Bruxelles, 01/06/2011 (Agence Europe) - Le commissaire chargé du Marché intérieur Michel Barnier est à Washington, du 1er au 3 juin, pour faire le point avec ses homologues américains sur la mise en œuvre de la feuille de route du G20 relative à la réforme financière internationale. « L'élaboration de règles du jeu équitables doit être une réalité et non un slogan vide », déclare-t-il dans une lettre envoyée au secrétaire au Trésor américain Tim Geithner, révélée par le Financial Times. Selon la Commission, cette lettre énumère simplement les sujets de discussion que le commissaire souhaite aborder: la réglementation bancaire, l'encadrement des bonus, les produits dérivés, les agences de notation financière, les normes comptables internationales. L'objectif de ces rencontres régulières consiste à éviter, de part et d'autre de l'Atlantique, les oublis dans le champ d'application réglementaire ainsi qu'une juxtaposition des règles. En disposant de règles équivalentes sans être identiques, les acteurs financiers actifs sur ces deux juridictions seront moins tentés de faire jouer la concurrence règlementaire.
M. Barnier se félicitera de l'engagement américain répété d'appliquer l'accord international dit 'Bâle III'. Concocté par les principaux régulateurs bancaires et banquiers centraux mondiaux réunis au sein du Comité de Bâle (EUROPE n°10213), cet accord vise à renforcer d'ici 2019 la quantité et la qualité des fonds propres bancaires.
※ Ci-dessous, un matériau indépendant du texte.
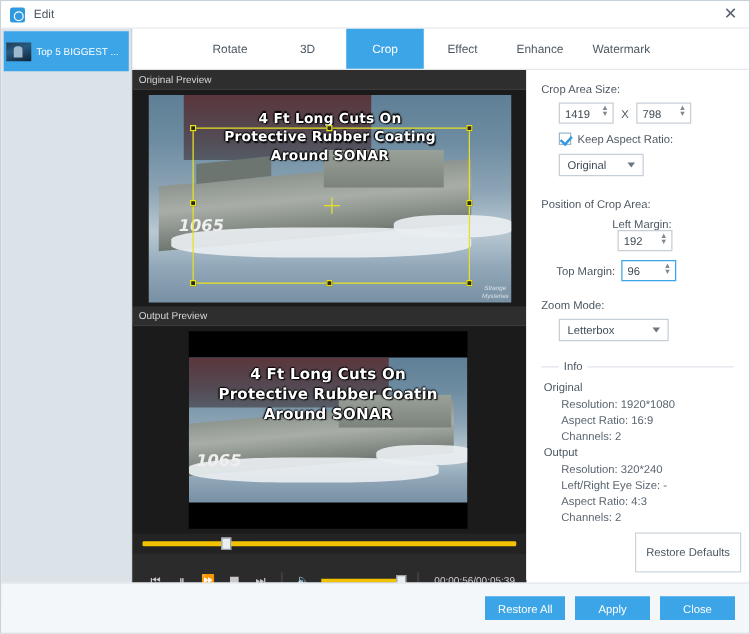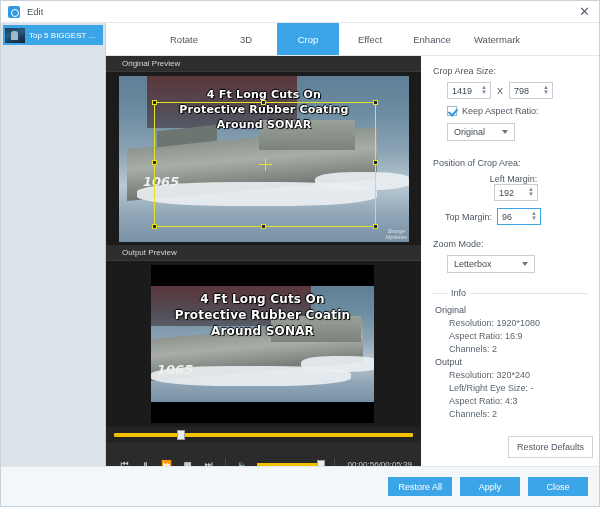--- a/index.html
+++ b/index.html
@@ -63,7 +63,7 @@
   }
   .sb-item {
     display: flex; align-items: center;
-    height: 20px;
+    height: 32px;
     margin: 2px 2px 0 2px;
     background: #3ca5e8;
     padding: 0 2px;

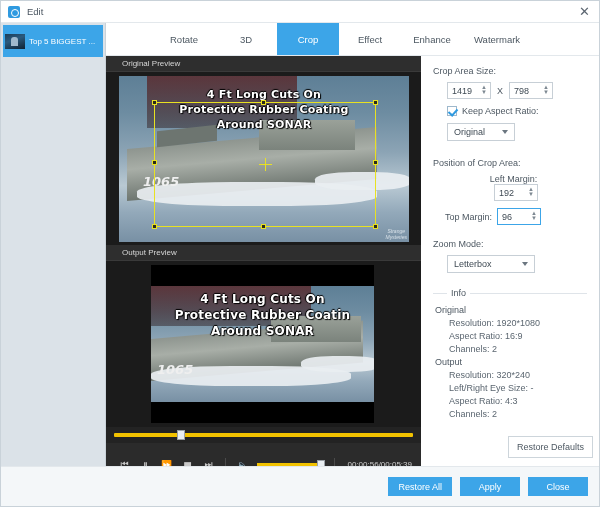--- a/index.html
+++ b/index.html
@@ -121,7 +121,7 @@
     color: #d6d6d6;
     font-size: 8px;
     display: flex; align-items: center;
-    padding-left: 16px;
+    padding-left: 5px;
     border-bottom: 1px solid #3a3a3a;
   }
 

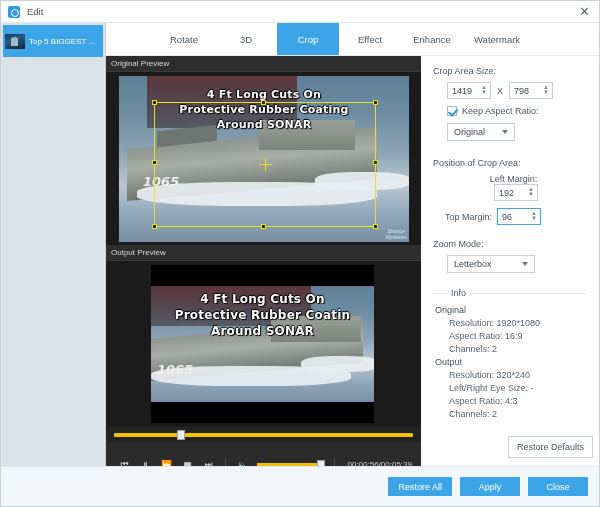--- a/index.html
+++ b/index.html
@@ -366,7 +366,7 @@
 
   .restore-defaults {
     position: absolute; right: 6px; bottom: 6px;
-    height: 22px;
+    height: 32px;
     padding: 0 8px;
     display: flex; align-items: center;
     border: 1px solid #cdd5db;

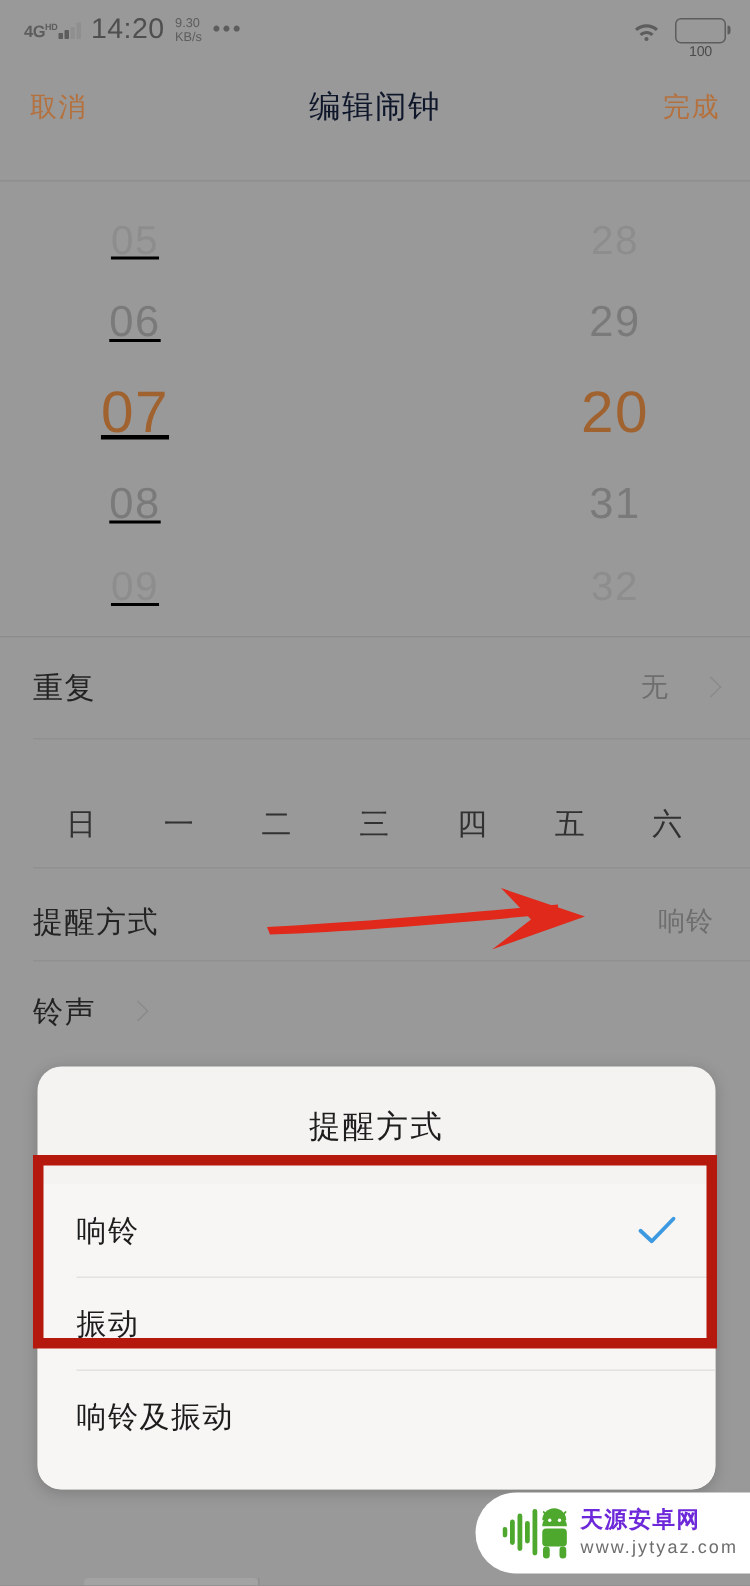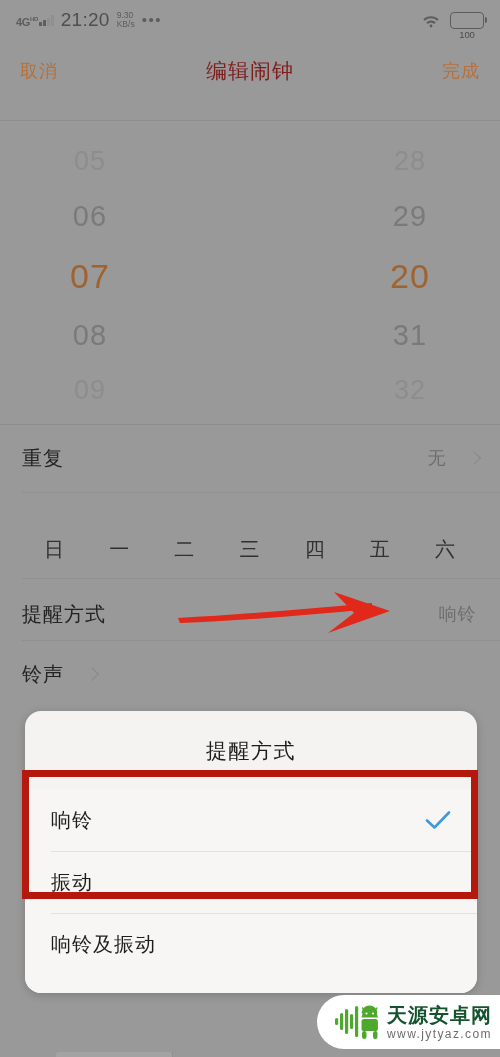--- a/index.html
+++ b/index.html
@@ -348,7 +348,7 @@
               <i></i>
             </div>
         </div>
-        <div class="sb-time">21:20</div>
+        <div class="sb-time">14:20</div>
         <div class="sb-speed">
           <div>9.30</div>
           <div>KB/s</div>

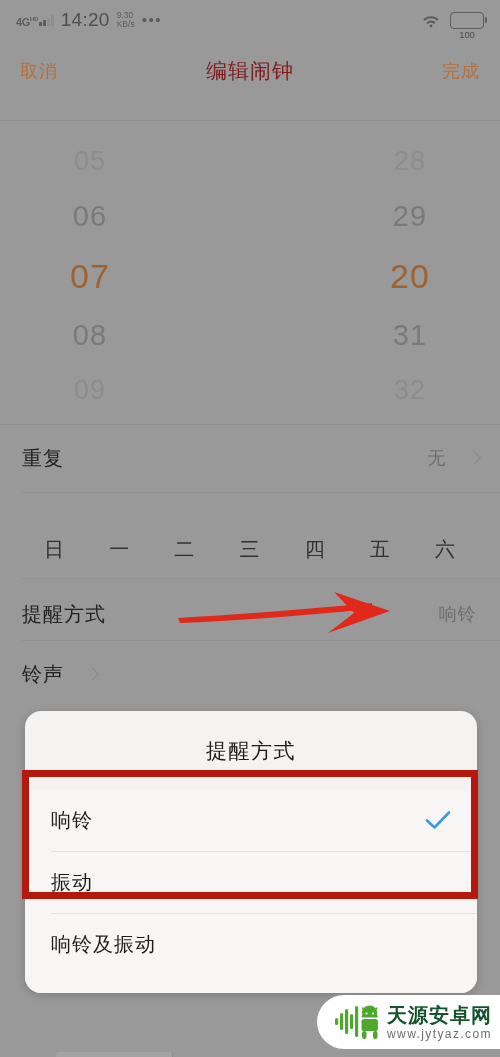--- a/index.html
+++ b/index.html
@@ -102,7 +102,7 @@
     left: 0; right: 0;
     text-align: center;
     font-size: 21px;
-    color: #7f1d1d;
+    color: #0f172a;
     letter-spacing: 1px;
   }
   .hdr-btn.right { margin-left: auto; }

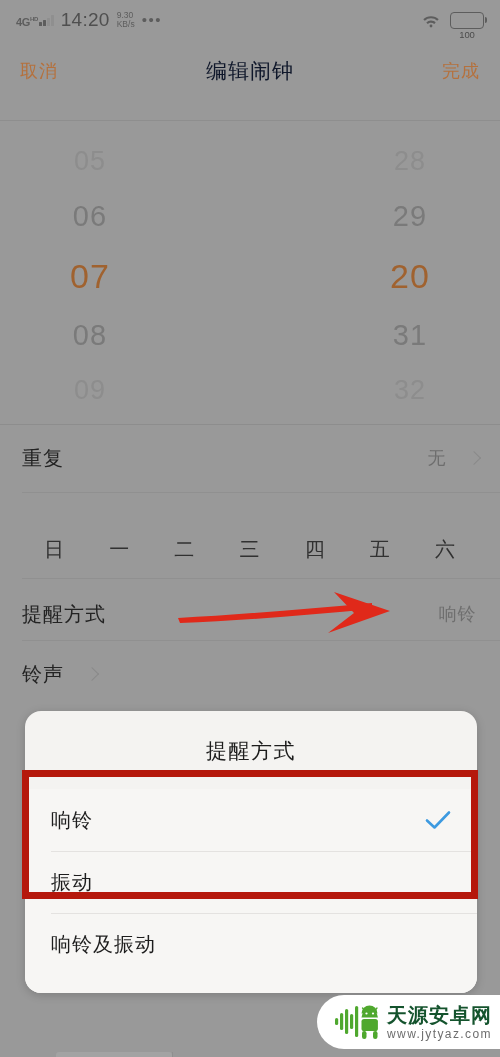--- a/index.html
+++ b/index.html
@@ -130,7 +130,7 @@
     padding-top: 6px;
     box-sizing: border-box;
   }
-  .pcol.left { padding-right: 80px; }
+  .pcol.left { padding-right: 80px; text-decoration: underline; }
   .pcol.right { padding-left: 60px; }
   .pitem {
     font-size: 30px;

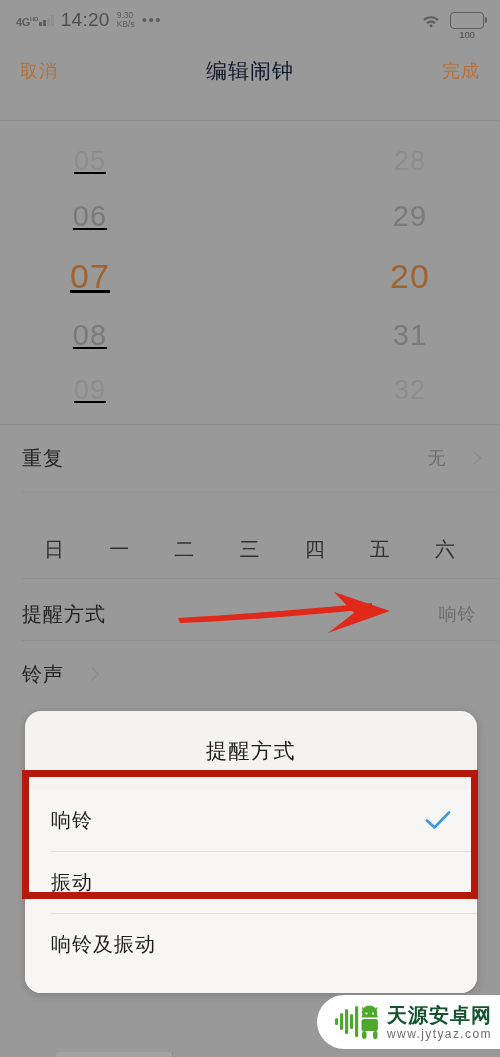--- a/index.html
+++ b/index.html
@@ -142,7 +142,7 @@
   .pitem.near { color: #7a7a7a; font-size: 29px; }
   .pitem.sel {
     color: #a0622f;
-    font-size: 34px;
+    font-size: 39px;
   }
 
   .pick-rule {

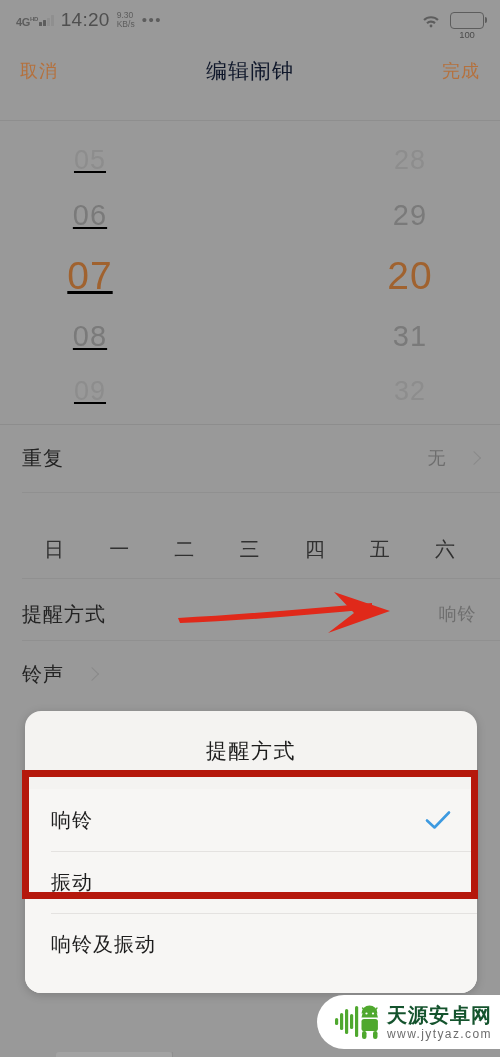--- a/index.html
+++ b/index.html
@@ -298,10 +298,11 @@
   .wm-logo { width: 46px; height: 36px; flex: none; }
   .wm-text { display: flex; flex-direction: column; line-height: 1; }
   .wm-name {
-    font-size: 20px;
+    font-size: 15px;
     font-weight: bold;
-    color: #14532d;
-    letter-spacing: 1px;
+    color: #6d28d9;
+    letter-spacing: 1px;
+    font-family: Liberation Mono, monospace;
   }
   .wm-url {
     font-size: 12px;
Les Européens se sont quand même inquiétés à plusieurs reprises du fait que les Américains n'aient jamais appliqués totalement l'accord international précédent ('Bâle II'). La Commission a elle-même essuyé récemment des critiques concernant son projet de transposition dans la législation européenne de l'accord 'Bâle III' (EUROPE n°10388). Sept États membres lui reprochent une approche trop rigoureuse à travers une harmonisation maximale des ratios de solvabilité. À l'inverse, le Financial Times avait affirmé que la proposition de directive attendue pour début juillet prévoit des règles plus souples sur l'emploi de capital de moins bonne qualité ('capital hybride') et pour les conglomérats financiers. Des critiques que M. Barnier a rejetées en assurant que la Commission maintiendrait le niveau d'ambition de 'Bâle III' qui s'appliquera à 8000 banques dans l'UE et non aux principaux établissements de crédit, comme c'est le cas aux États-Unis.
Bonus. M. Barnier rappellera à ses interlocuteurs que l'Europe applique depuis fin 2010 des règles contraignantes qui encadrent l'octroi de bonus aux dirigeants bancaires. Il estime que l'approche retenue aux États-Unis, favorable à des règles non contraignantes, laisse trop de marge de manœuvre aux institutions financières et leur permet de contourner les principes établis par le G20. (M.B.)